What to do –
The following data has a line with "- 1.2 Configuration System" and a line with "[v] Update code". Write out exactly those lines and all the lines between them.

-- Provided entries follows --

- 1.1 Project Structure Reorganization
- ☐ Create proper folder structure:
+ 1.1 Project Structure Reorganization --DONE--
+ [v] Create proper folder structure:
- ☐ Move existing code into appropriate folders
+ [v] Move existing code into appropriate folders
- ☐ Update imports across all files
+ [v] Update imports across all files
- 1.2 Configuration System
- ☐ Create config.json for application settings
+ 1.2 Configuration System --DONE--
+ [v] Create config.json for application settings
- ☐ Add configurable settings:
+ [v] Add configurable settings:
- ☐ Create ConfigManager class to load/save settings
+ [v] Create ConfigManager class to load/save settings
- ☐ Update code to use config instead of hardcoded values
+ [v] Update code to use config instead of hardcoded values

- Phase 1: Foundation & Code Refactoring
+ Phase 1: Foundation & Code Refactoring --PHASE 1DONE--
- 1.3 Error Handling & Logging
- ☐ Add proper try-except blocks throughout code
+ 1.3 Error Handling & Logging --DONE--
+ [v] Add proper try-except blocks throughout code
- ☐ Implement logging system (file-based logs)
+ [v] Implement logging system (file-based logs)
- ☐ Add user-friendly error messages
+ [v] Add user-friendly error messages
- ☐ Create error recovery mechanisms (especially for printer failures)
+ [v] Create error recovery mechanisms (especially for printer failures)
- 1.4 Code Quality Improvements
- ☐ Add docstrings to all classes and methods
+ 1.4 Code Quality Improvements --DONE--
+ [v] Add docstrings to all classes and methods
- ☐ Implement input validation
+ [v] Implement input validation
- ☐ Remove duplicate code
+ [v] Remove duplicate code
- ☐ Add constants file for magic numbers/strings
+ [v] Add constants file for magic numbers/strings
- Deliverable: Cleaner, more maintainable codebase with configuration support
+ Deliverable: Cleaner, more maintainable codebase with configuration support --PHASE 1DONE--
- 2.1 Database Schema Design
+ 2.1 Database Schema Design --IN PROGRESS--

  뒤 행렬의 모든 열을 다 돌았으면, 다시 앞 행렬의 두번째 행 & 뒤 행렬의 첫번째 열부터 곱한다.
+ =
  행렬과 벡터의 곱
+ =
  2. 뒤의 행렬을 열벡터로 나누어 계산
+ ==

-- Provided entries concluded --

Problem solution –
- 1.2 Configuration System
- ☐ Create config.json for application settings
+ 1.2 Configuration System --DONE--
+ [v] Create config.json for application settings
- ☐ Add configurable settings:
+ [v] Add configurable settings:
- ☐ Create ConfigManager class to load/save settings
+ [v] Create ConfigManager class to load/save settings
- ☐ Update code to use config instead of hardcoded values
+ [v] Update code to use config instead of hardcoded values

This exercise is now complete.